[Web interface edit records]
"""
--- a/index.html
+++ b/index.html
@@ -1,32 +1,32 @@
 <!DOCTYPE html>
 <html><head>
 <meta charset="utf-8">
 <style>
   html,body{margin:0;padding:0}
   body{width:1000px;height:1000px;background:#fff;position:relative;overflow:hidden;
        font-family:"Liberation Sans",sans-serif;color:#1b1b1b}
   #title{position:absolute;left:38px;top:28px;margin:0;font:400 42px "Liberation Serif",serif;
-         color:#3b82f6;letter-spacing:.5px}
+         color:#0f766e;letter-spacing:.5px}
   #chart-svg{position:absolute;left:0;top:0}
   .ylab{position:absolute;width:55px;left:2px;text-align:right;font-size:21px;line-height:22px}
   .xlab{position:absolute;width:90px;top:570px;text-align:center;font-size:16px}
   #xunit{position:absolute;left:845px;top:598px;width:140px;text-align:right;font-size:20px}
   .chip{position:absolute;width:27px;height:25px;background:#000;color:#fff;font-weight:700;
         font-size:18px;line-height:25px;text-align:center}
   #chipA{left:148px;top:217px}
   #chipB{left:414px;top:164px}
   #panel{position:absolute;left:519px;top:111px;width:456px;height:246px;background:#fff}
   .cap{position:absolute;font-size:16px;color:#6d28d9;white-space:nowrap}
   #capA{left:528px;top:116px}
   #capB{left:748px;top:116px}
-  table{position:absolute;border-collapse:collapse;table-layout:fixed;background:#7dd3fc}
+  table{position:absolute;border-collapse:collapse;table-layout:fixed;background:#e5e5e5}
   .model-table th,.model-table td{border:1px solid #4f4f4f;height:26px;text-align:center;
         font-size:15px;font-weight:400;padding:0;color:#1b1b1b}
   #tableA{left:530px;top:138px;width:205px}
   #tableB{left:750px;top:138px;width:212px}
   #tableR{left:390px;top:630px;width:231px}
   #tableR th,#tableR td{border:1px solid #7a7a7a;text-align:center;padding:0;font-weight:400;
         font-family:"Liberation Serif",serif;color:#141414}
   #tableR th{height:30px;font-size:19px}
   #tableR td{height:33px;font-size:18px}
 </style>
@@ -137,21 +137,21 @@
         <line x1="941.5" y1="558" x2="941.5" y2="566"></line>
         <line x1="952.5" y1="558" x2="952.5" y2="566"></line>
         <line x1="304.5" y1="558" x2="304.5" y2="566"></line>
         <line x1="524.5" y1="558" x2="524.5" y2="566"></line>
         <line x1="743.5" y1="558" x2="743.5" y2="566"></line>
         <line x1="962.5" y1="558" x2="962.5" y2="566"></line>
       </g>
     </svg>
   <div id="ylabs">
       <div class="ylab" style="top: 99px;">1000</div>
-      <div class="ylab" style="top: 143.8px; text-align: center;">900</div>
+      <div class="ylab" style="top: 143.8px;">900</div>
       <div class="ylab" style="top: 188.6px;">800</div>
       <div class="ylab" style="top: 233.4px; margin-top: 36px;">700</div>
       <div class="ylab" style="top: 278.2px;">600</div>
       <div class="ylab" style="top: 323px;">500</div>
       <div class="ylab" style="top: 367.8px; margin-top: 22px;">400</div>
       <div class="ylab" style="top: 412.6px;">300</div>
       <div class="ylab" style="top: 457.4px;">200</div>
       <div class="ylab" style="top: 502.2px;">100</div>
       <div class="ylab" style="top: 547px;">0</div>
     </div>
"""
Whenever a line of the data contains "fixed", it counts; state how many such lines there are, with nothing added.

§ SOLUTION FOR THIS TASK: 2